Inferring Network Topologies in MANETs Applied to Service Redeployment

The heterogeneous and dynamic nature of tactical coalition networks poses several challenges to common network management tasks, due to the lack of complete and accurate network information. In this paper, we consider the problem of redeploying services in mobile tactical networks. We propose M-iTop, an algorithm for inferring the network topology when only partial information is available. M-iTop initially constructs a virtual topology that overestimates the number of network components, and then repeatedly merges links in this topology to resolve it towards the structure of the true network. We perform extensive simulations and show that M-iTop enables an efficient redeployment of services over the network despite the limitation of partial information.

LedgerGuard: Improving Blockchain Ledger Dependability

The rise of crypto-currencies has spawned great interest in their underlying technology, namely, Blockchain. The central component in a Blockchain is a shared distributed ledger. A ledger comprises series of blocks, which in turns contains a series of transactions. An identical copy of the ledger is stored on all nodes in a blockchain network. Maintaining ledger integrity and security is one of the crucial design aspects of any blockchain platform. Thus, there are typically built-in validation mechanisms leveraging cryptography to ensure the validity of incoming blocks before committing them into the ledger. However, a blockchain node may run over an extended period of time, during which the blocks on the disk can may become corrupted due to software or hardware failures, or due to malicious activity. This paper proposes LedgerGuard, a tool to maintain ledger integrity by detecting corrupted blocks and recovering these blocks by synchronizing with rest of the network. The experimental implementation of LedgerGuard is based on Hyperledger Fabric, which is a popular open source permissioned blockchain platform.

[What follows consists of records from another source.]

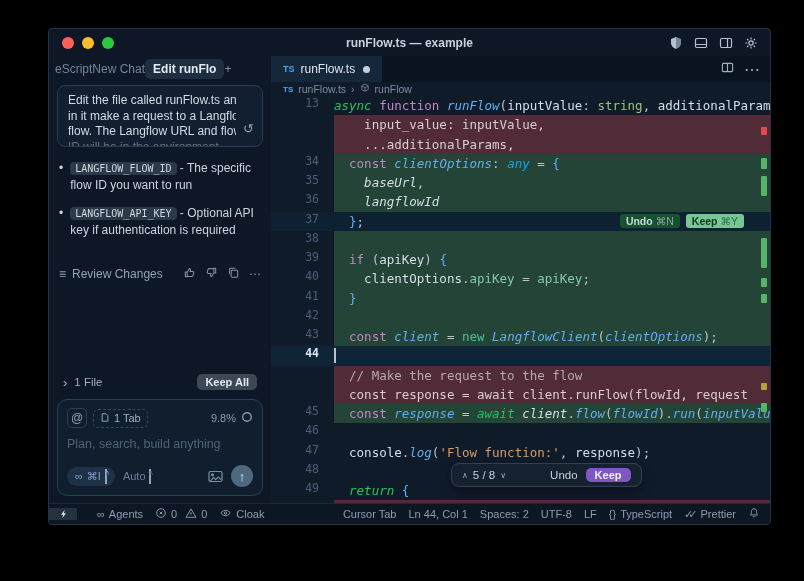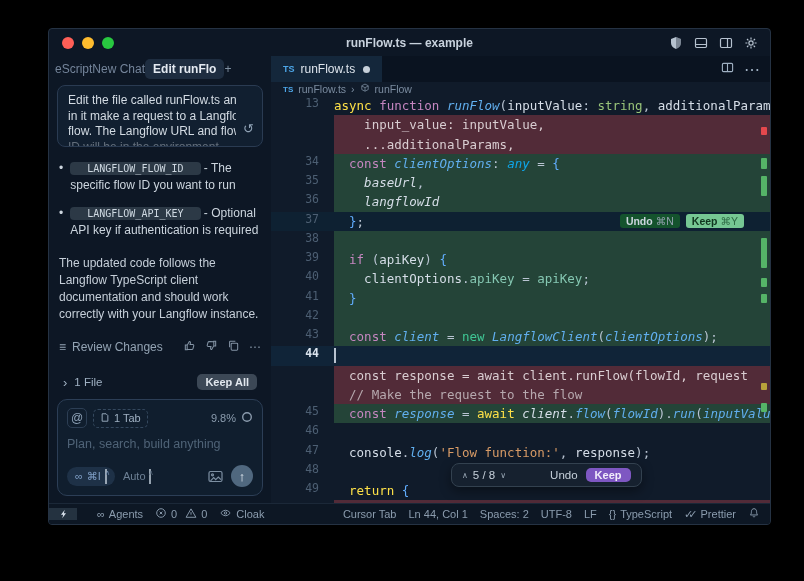"async" .tk-ki { color: #fde047 -> #22c55e; font-style: none -> italic }
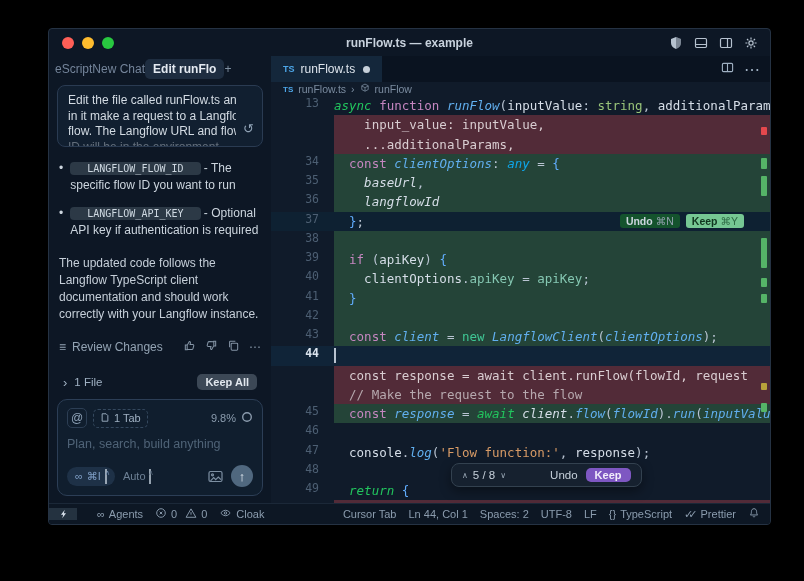"LANGFLOW_FLOW_ID" .chip-code { padding: 1px 17px -> 1px 5px }
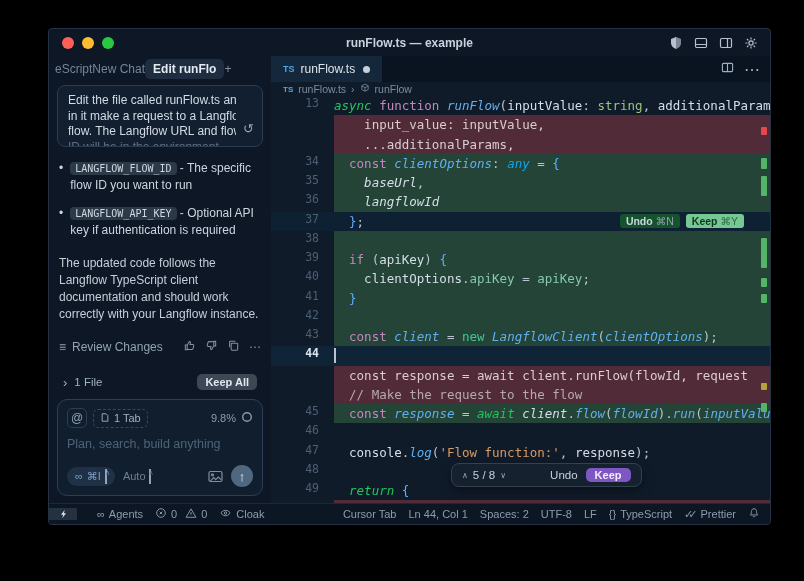"The updated code follows the" div.para { html: <div>The updated code follows the Langflow TypeScript client documentation and should work correctly with your Langflow instance.</div> -> none }
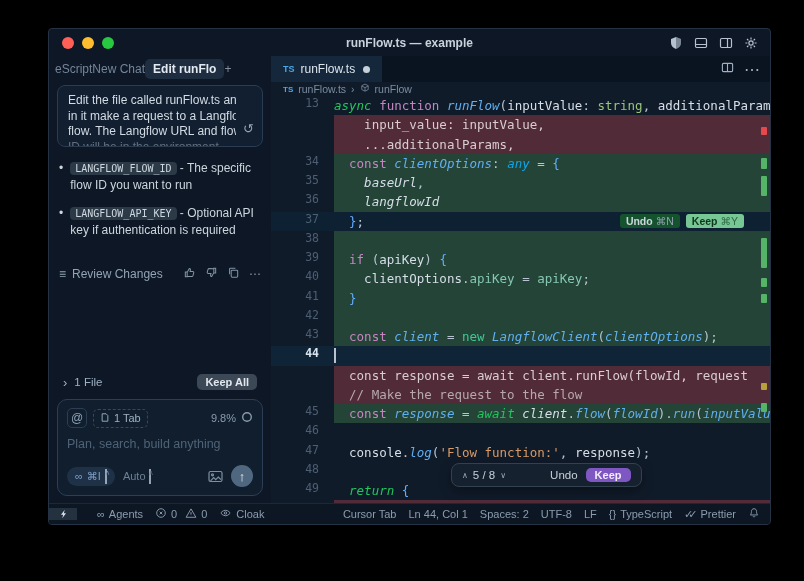"const response = await" div.crow { order: before "// Make the request to" -> after "// Make the request to" }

Locating faults in MANET-hosted software systems

We present a method to locate faults in service-based software systems hosted on mobile ad hoc networks (MANETs). In such systems, computations are structured as interdependent services distributed across the network, collaborating to satisfy client requests. Faults, which may occur at either or both the service and network layers, propagate by cascading through some subset of the services, from their root causes back to the clients that initiate requests. Fault localization in this environment is especially challenging because the systems are typically subject to a wider variety and higher incidence of faults than those deployed in fixed networks, the resources available to collect and store analysis data are severely limited, and many of the sources of faults are by their nature transient. Our method makes use of service-dependence and fault data that are harvested in the network through decentralized, run-time observations of service interactions and fault symptoms. We have designed timing- and Bayesian-based reasoning techniques to analyze the data in the context of a specific fault propagation model. The analysis provides a ranked list of candidate fault locations. Through extensive simulations, we evaluate the performance of our method in terms of its accuracy in correctly ranking root causes under a wide range of operational conditions.

Delay Tolerant Harvesting of Monitoring Data for MANET-Hosted Service-Based Systems

We are concerned with reliably harvesting data used to monitor a service-based system hosted in a mobile ad hoc network (MANET) environment. These data are time-bounded, time-sensitive time-series data recorded by individual hosts in the network. Harvesting is used to gather the data for global time-series analyses, such as fault localization. The MANET environment challenges data harvesting, due to the inherently unstable and unpredictable connectivity and the resource limitations of wireless devices. We present an epidemic, delay tolerant method to improve the availability of time-series monitoring data in the presence of network instabilities, asymmetries, and partitions. The method establishes a network-wide synchronization overlay to incrementally and efficiently move data to intermediate nodes. We have implemented the algorithm in Java EE and evaluated it in the CORE and EMANE MANET emulation environments.